Nathan MacKinnon deserves a huge nod, as well.

Watch his effort on the first goal of the game:

There are contributors in hockey, and there are difference-makers - and look no further than this play to spot the difference between the two. While Landeskog is a clear benefit to have on the ice, this goal doesn’t happen if MacKinnon doesn’t drive the play up the ice the way that he does.

There are still incredibly valid questions about his shooting accuracy at the NHL level, but it’s hard to deny the vision that MacKinnon brings to the Avalanche when he’ son the ice.


I’ve had to watch a lot of Chicago Blackhawks hockey this year, for the season-long project I’m doing at The Athletic Chicago.

The outcome of this game, given how they’ve performed all year long, is the farthest thing from surprising.
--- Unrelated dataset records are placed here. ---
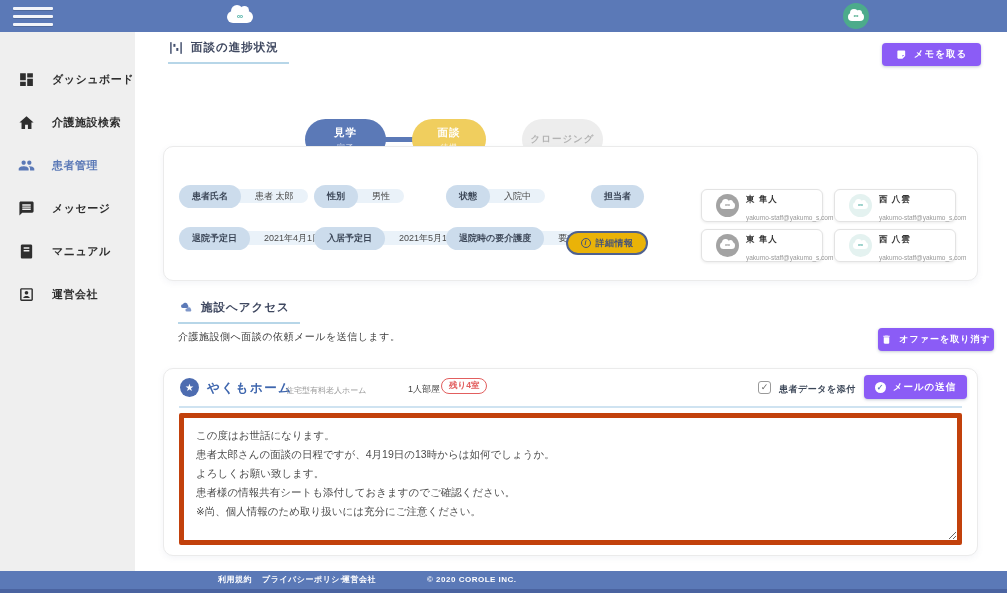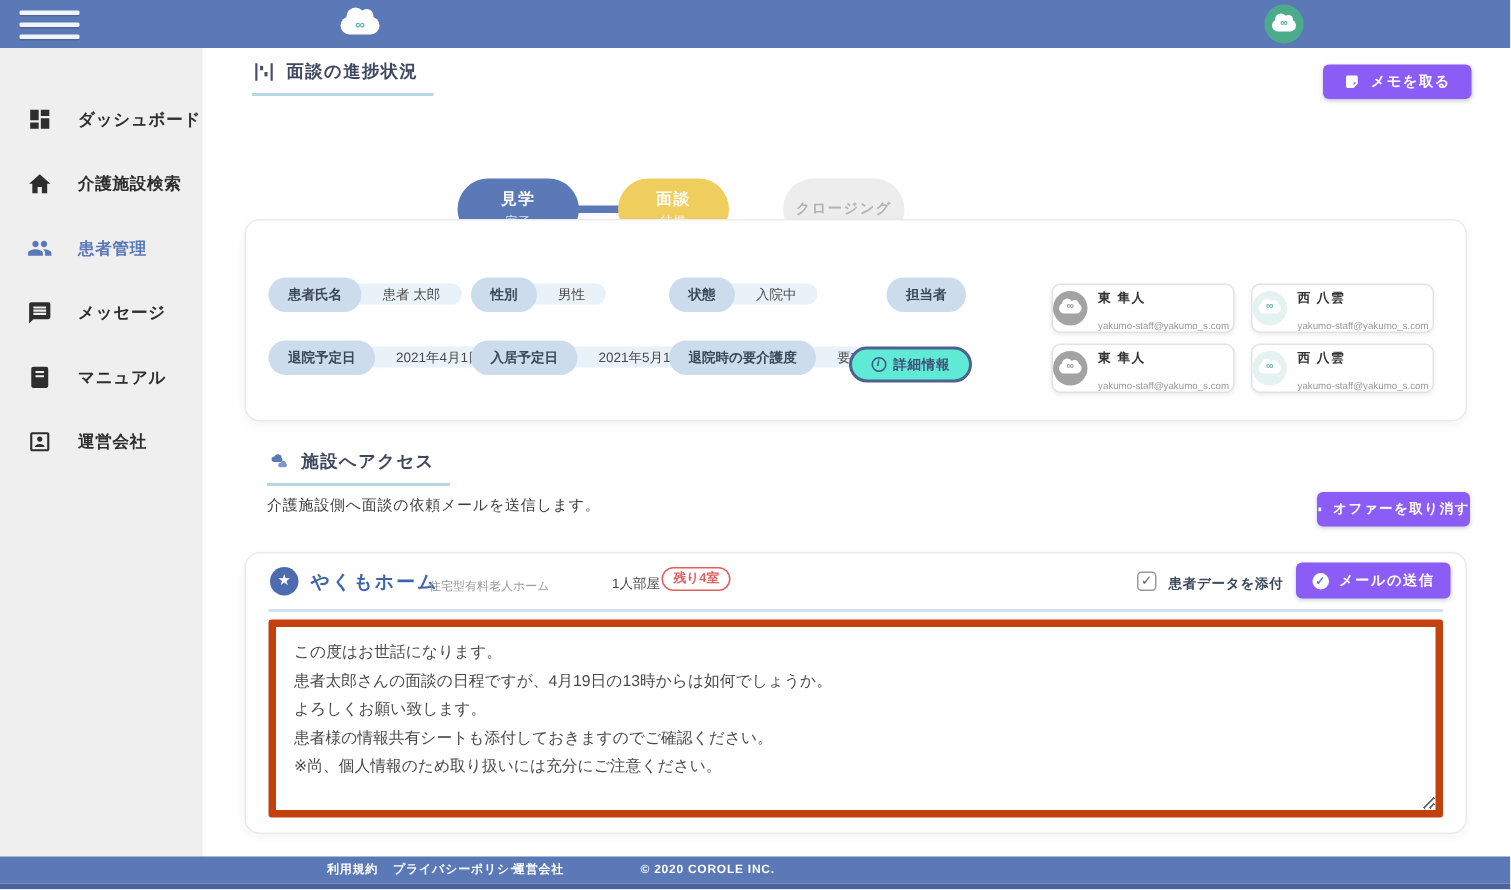--- a/index.html
+++ b/index.html
@@ -82,7 +82,7 @@
 
   .staff-card { position:absolute; width:122px; height:33px; background:#fff; border:1px solid #e3e3e3;
     border-radius:6px; box-shadow:0 1px 3px rgba(0,0,0,.08); display:flex; align-items:center;
-    padding-left:0; gap:7px; cursor:pointer; }
+    padding-left:14px; gap:7px; cursor:pointer; }
   .staff-avatar { width:23px; height:23px; border-radius:50%; flex:0 0 23px; }
   .staff-avatar.gray { background:#a3a3a3; }
   .staff-avatar.teal { background:#e4f2f0; }

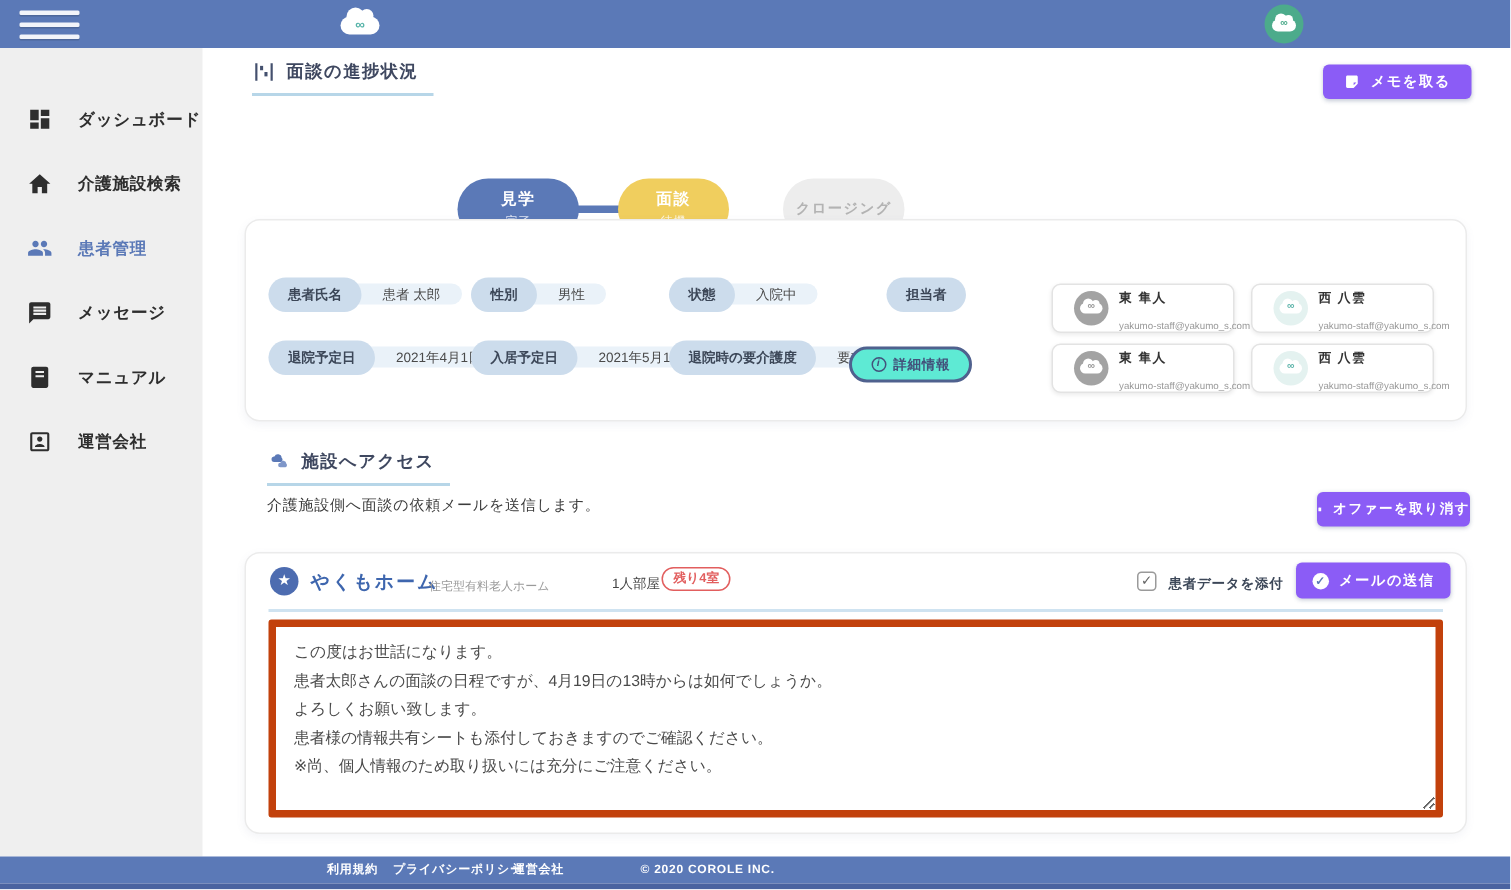--- a/index.html
+++ b/index.html
@@ -75,7 +75,7 @@
   .info-pill.solo { background:transparent; }
 
   .detail-btn { position:absolute; left:402px; top:84px; width:82px; height:24px; border:2px solid #4f618e;
-    border-radius:13px; background:#5eead4; display:flex; align-items:center; justify-content:center; gap:5px; cursor:pointer; }
+    border-radius:13px; background:#eab308; display:flex; align-items:center; justify-content:center; gap:5px; cursor:pointer; }
   .detail-btn .i-circle { width:10px; height:10px; border:1.2px solid #43527b; border-radius:50%;
     font-size:7px; line-height:8px; text-align:center; color:#43527b; font-weight:bold; font-style:italic; }
   .detail-btn .d-label { font-size:9px; font-weight:bold; color:#43527b; letter-spacing:.5px; }

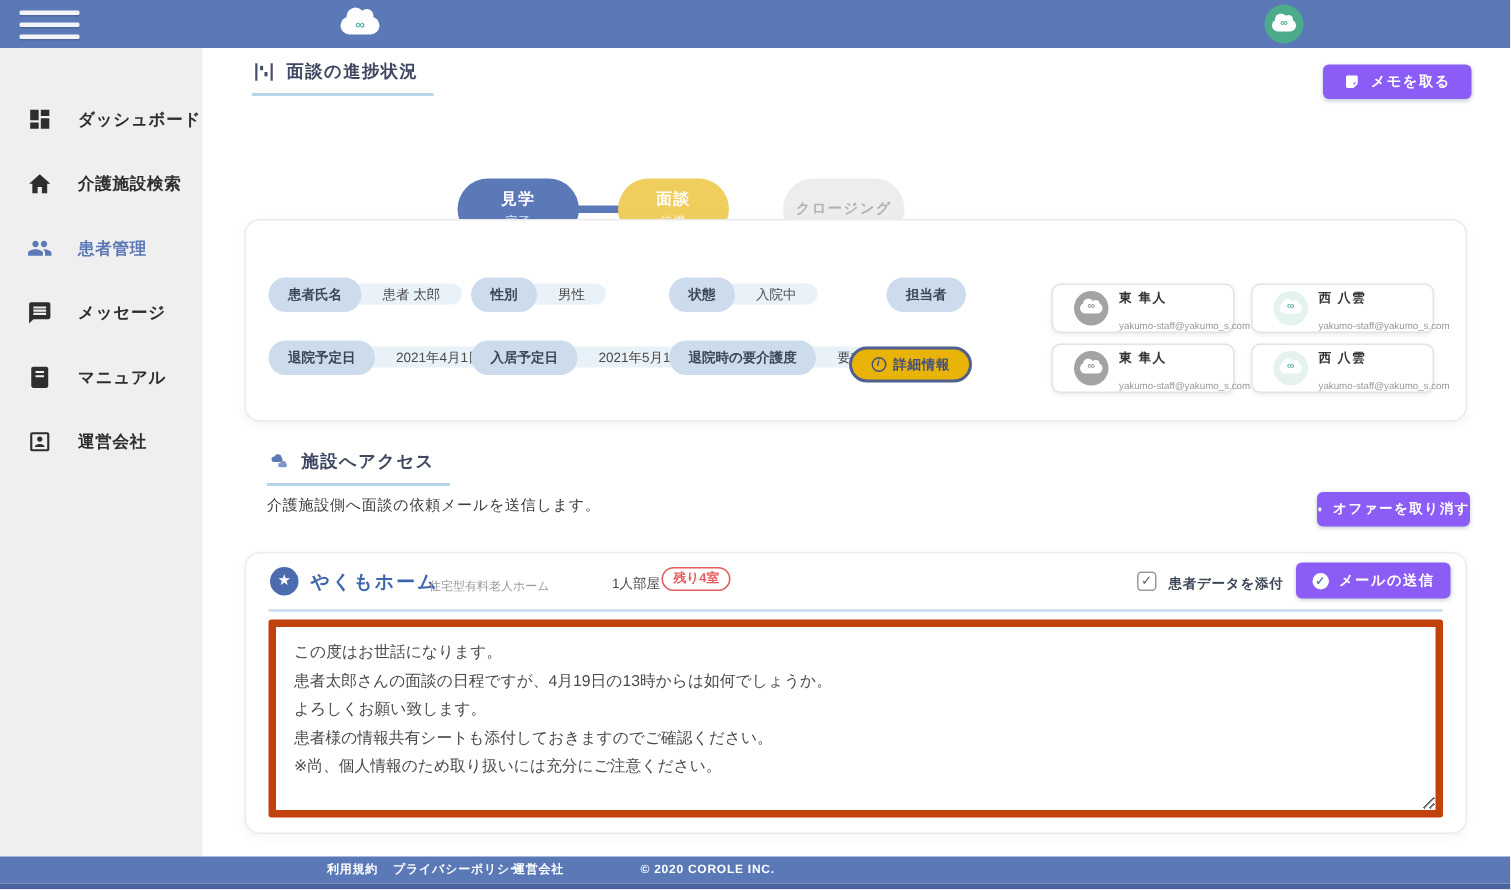--- a/index.html
+++ b/index.html
@@ -300,7 +300,7 @@
     </div>
     <div class="desc-text">介護施設側へ面談の依頼メールを送信します。</div>
 
-    <button class="btn-blue" style="left:743px; top:296px; width:102px; height:23px;">
+    <button class="btn-blue" style="left:743px; top:296px; width:116px; height:23px;">
       <svg viewBox="0 0 24 24" fill="#fff">
           <path d="M6 19c0 1.1.9 2 2 2h8c1.1 0 2-.9 2-2V7H6v12zM19 4h-3.5l-1-1h-5l-1 1H5v2h14V4z"></path>
         </svg>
There’s a process as the team develops Forsberg as a reclamation project, a need for adaptation on the blue line from new pieces, and a struggle to replace all that was lost with the departure of Niklas Hjalmarsson (and Marian Hossa, who is on season-long LTIR).

Given that observation, it’s too soon to give a resounding cheer for the outcome provided; Chicago hasn’t been a worthy opponent for a while, and Colorado shouldn’t look at this as a powerful win over a dominant roster. Lindholm needed more help on the blue line, and the fact that Colorado allowed 21 shots in the final frame (and didn’t manage an empty-netter with significant time to do so) shows there are still major areas of improvement to address.

Still, a win is a win - especially after last year. And seeing Rantanen and MacKinnon have such monster outings is always a good thing.